(Aim of the exercise): Repeat each line, word for word, from the one containing "invoice date: 2024-04-08 -> 2024-04-07" through the last line of the entries, and include no other output.

** Provided entries follows **

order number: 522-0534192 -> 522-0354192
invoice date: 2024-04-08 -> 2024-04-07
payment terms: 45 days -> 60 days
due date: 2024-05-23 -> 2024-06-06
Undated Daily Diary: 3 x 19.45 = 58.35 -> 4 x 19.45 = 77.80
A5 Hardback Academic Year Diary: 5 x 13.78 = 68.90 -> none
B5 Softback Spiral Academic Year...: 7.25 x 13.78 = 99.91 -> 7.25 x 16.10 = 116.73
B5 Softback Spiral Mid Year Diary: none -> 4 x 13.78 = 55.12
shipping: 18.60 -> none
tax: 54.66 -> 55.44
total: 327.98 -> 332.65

** End of Provided entries **

(Solution for this task):
invoice date: 2024-04-08 -> 2024-04-07
payment terms: 45 days -> 60 days
due date: 2024-05-23 -> 2024-06-06
Undated Daily Diary: 3 x 19.45 = 58.35 -> 4 x 19.45 = 77.80
A5 Hardback Academic Year Diary: 5 x 13.78 = 68.90 -> none
B5 Softback Spiral Academic Year...: 7.25 x 13.78 = 99.91 -> 7.25 x 16.10 = 116.73
B5 Softback Spiral Mid Year Diary: none -> 4 x 13.78 = 55.12
shipping: 18.60 -> none
tax: 54.66 -> 55.44
total: 327.98 -> 332.65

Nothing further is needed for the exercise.